LKML Archive on lore.kernel.org
 help / color / Atom feed
From: Thomas Gleixner <tglx@linutronix.de>
To: "Srivatsa S. Bhat" <srivatsa.bhat@linux.vnet.ibm.com>
Cc: Borislav Petkov <bp@alien8.de>, Dave Hansen <dave@sr71.net>,
	LKML <linux-kernel@vger.kernel.org>,
	Dave Jones <davej@redhat.com>,
	dhillf@gmail.com, Peter Zijlstra <peterz@infradead.org>,
	Ingo Molnar <mingo@kernel.org>
Subject: Re: [PATCH] kthread: Prevent unpark race which puts threads on the wrong cpu
Date: Thu, 11 Apr 2013 22:47:09 +0200 (CEST)
Message-ID: <alpine.LFD.2.02.1304112158040.21884@ionos> (raw)
In-Reply-To: <51670C17.8070608@linux.vnet.ibm.com>

Srivatsa,

On Fri, 12 Apr 2013, Srivatsa S. Bhat wrote:
> On 04/09/2013 08:08 PM, Thomas Gleixner wrote:
> > Add a new task state (TASK_PARKED) which prevents other wakeups and
> > use this state explicitely for the unpark wakeup.
> >
> 
> Again, I think this is unnecessary. We are good as long as no one other
> than the unpark code can kick the kthreads out of the loop in the park
> code. Now that I understand the race you explained above, why not just
> fix that race itself by reversing the ordering of clear(SHOULD_PARK)
> and bind_to(CPU2)? That way, even if someone else wakes up the per-cpu
> kthread, it will just remain confined to the park code, as intended.

In theory.
 
> A patch like below should do it IMHO. I guess I'm being a little too
> persistent, sorry!

No it's not about being persistent, you're JUST too much into voodoo
programming instead of going for the straight forward and robust
solutions.

Darn, I hate it as much as everyone else to introduce a new task
state, but that state allows us to make guarantees and gives us
semantical clarity. A parked thread is parked and can only be woken up
by the unpark code. That's clear semantics and not a magic construct
which will work in most cases and for the remaining ones (See below)
it will give us problems which are way harder to decode than the ones
we tried to fix with that magic.

> diff --git a/kernel/kthread.c b/kernel/kthread.c
> index 691dc2e..9512fc5 100644
> --- a/kernel/kthread.c
> +++ b/kernel/kthread.c
> @@ -308,6 +308,15 @@ struct task_struct *kthread_create_on_cpu(int (*threadfn)(void *data),
>  	to_kthread(p)->cpu = cpu;
>  	/* Park the thread to get it out of TASK_UNINTERRUPTIBLE state */
>  	kthread_park(p);
> +
> +	/*
> +	 * Wait for p->on_rq to be reset to 0, to ensure that the per-cpu
> +	 * migration thread (which belongs to the stop_task sched class)
> +	 * doesn't run until the cpu is actually onlined and the thread is
> +	 * unparked.
> +	 */
> +	if (!wait_task_inactive(p, TASK_INTERRUPTIBLE))
> +		WARN_ON(1);

Yay, we rely on TASK_INTERRUPTIBLE state with a task which already has
references outside the creation code. And then we _HOPE_ that nothing
wakes it up _BEFORE_ we do something else.

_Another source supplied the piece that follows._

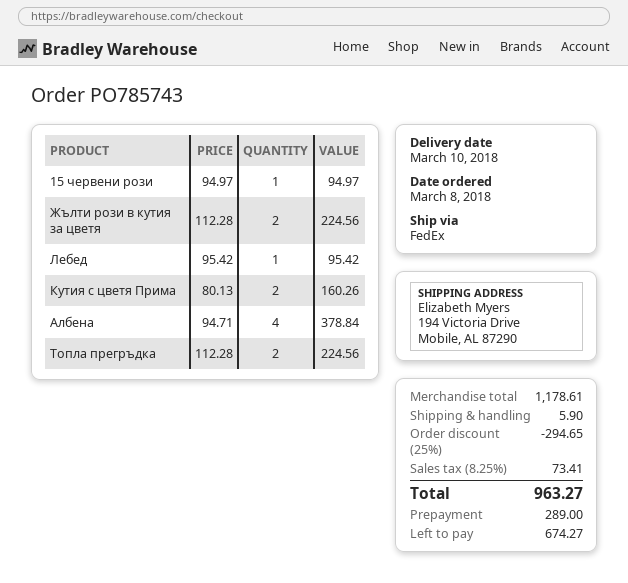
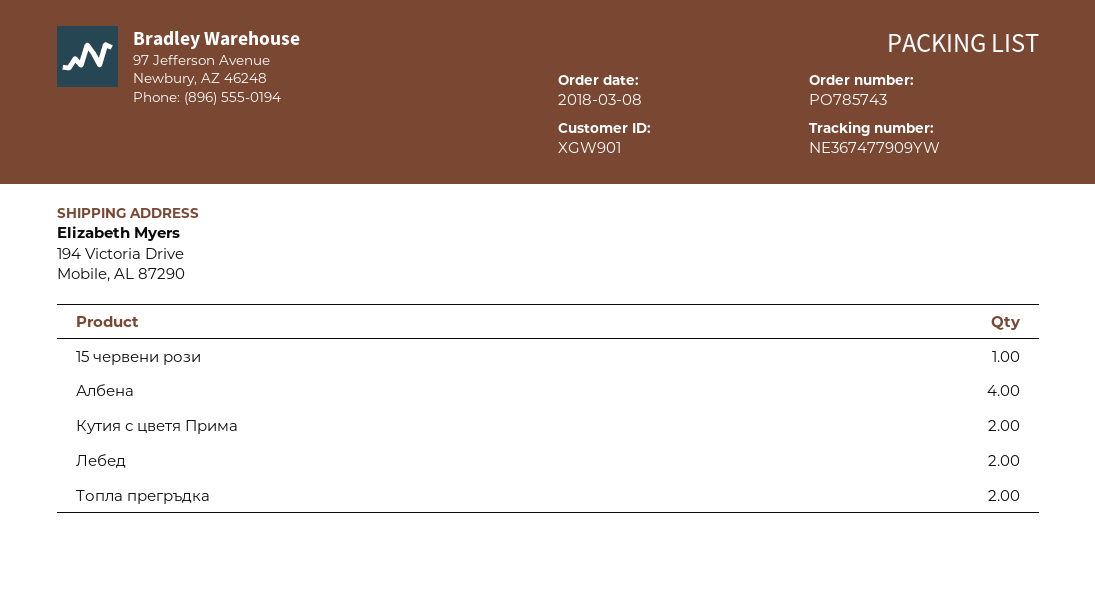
Жълти рози в кутия за цветя: 2 -> none
Лебед: 1 -> 2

Aside of that, you are still insisting to enforce that for every per
cpu thread even if the only one which needs that at this point are
thos which have a create() callback (i.e. the migration thread). And
next week you figure out that this is a performance impact on bringing
up large machines....

>  /**
>   * kthread_unpark - unpark a thread created by kthread_create().
>   * @k:		thread created by kthread_create().
> @@ -337,18 +357,29 @@ void kthread_unpark(struct task_struct *k)
>  	struct kthread *kthread = task_get_live_kthread(k);
>  
>  	if (kthread) {
> +		/*
> +		 * Per-cpu kthreads such as ksoftirqd can get woken up by
> +		 * other events. So after binding the thread, ensure that
> +		 * it goes off the CPU atleast once, by parking it again.
> +		 * This way, we can ensure that it will run on the correct
> +		 * CPU on subsequent wakeup.
> +		 */
> +		if (test_bit(KTHREAD_IS_PER_CPU, &kthread->flags)) {
> +			__kthread_bind(k, kthread->cpu);
> +			clear_bit(KTHREAD_IS_PARKED, &kthread->flags);

And how is that f*cking different from the previous code?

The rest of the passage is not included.